[RECORDS TO USE]

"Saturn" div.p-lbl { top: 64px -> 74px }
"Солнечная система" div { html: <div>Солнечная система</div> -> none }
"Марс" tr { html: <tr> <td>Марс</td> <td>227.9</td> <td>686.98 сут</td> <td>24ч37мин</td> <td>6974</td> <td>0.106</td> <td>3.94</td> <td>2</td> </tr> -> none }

--

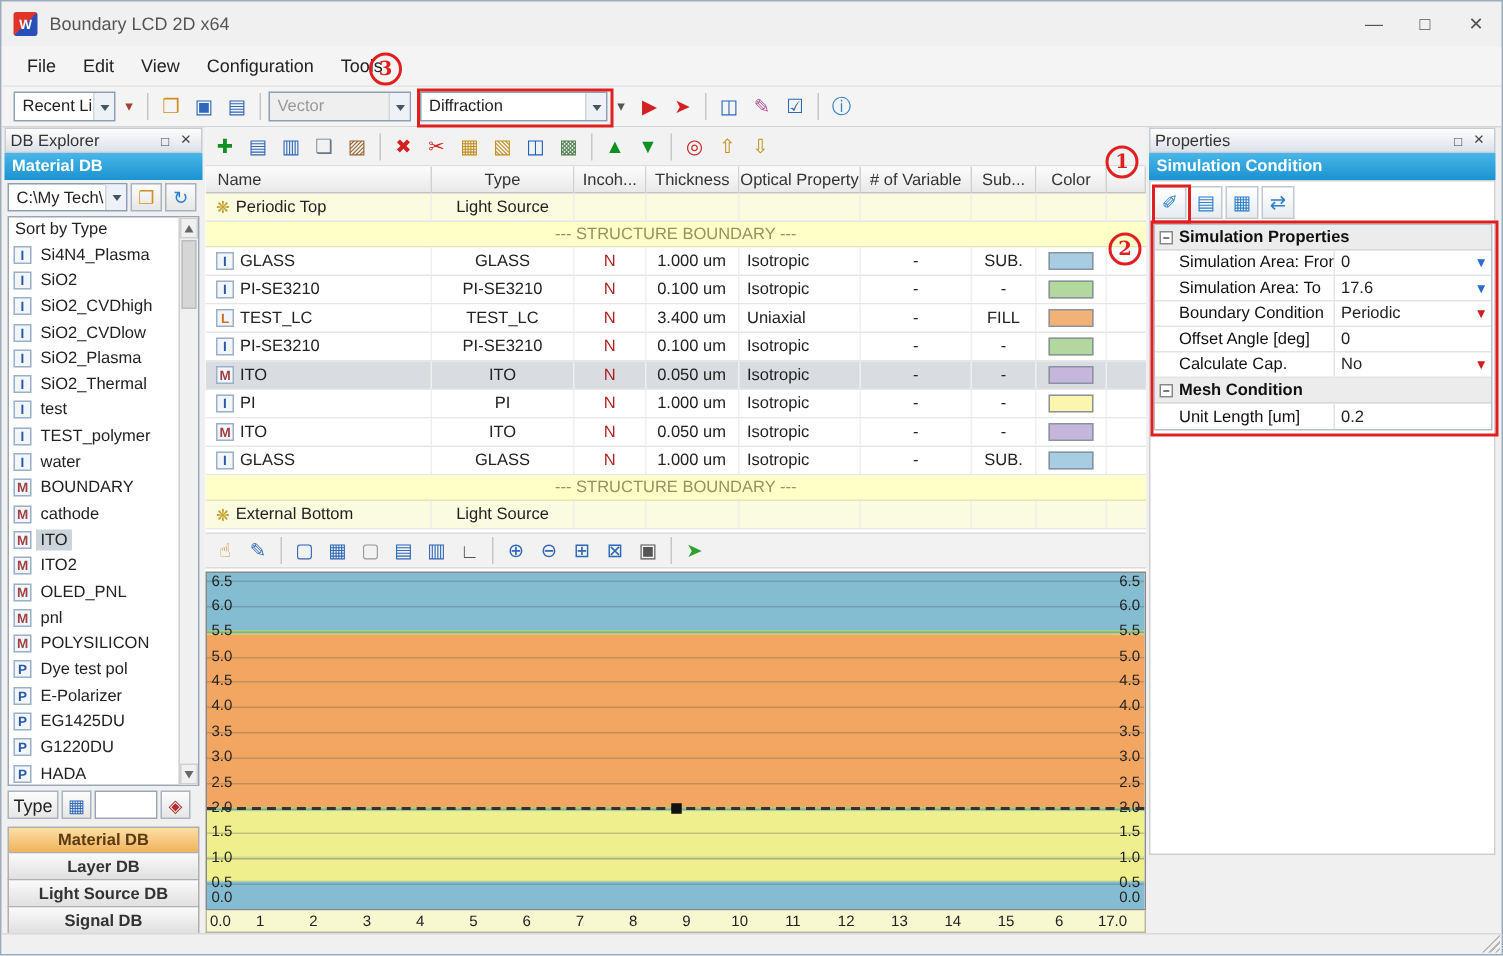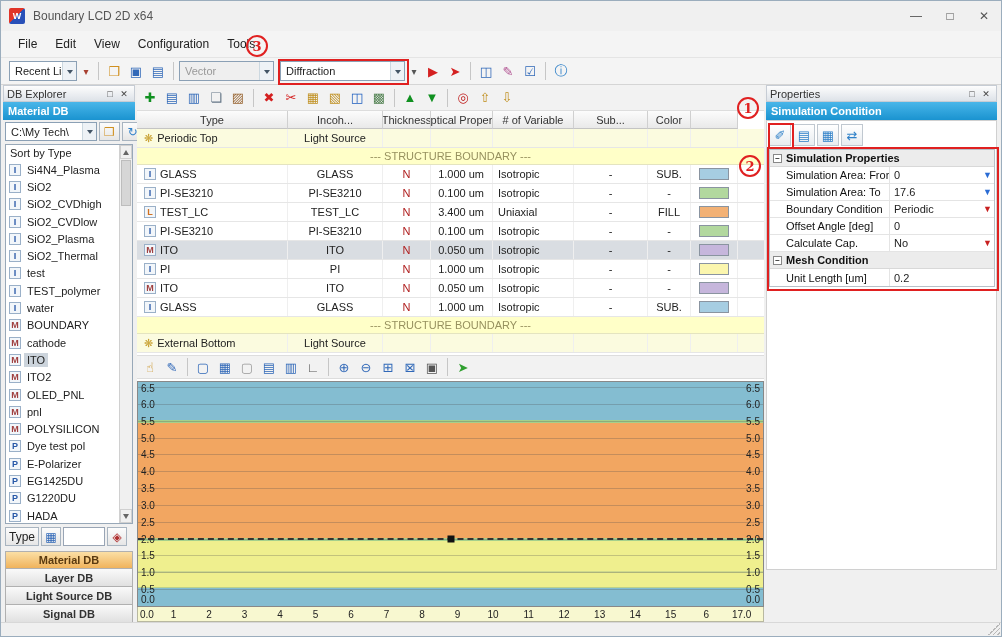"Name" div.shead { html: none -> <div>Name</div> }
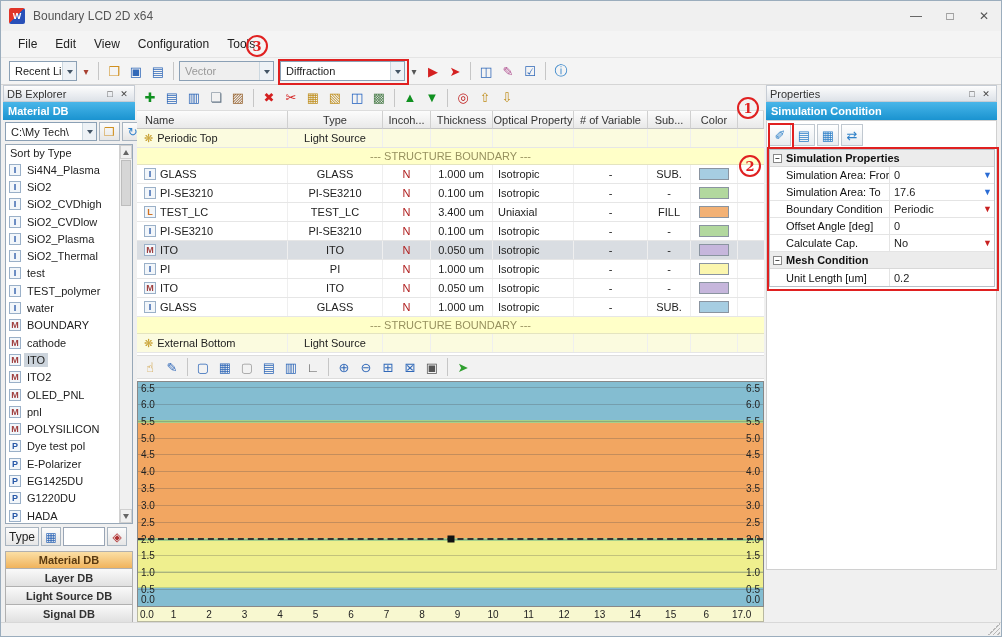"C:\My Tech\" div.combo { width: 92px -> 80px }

[WORK REQUIRED]
For this exercise, transcribe exactly the part of the records above that opens with the line containing "html: none ->" and closes with the one containing "width: 92px ->". Pictures are not part of the copy.

[RESPONSE]
"Name" div.shead { html: none -> <div>Name</div> }
"C:\My Tech\" div.combo { width: 92px -> 80px }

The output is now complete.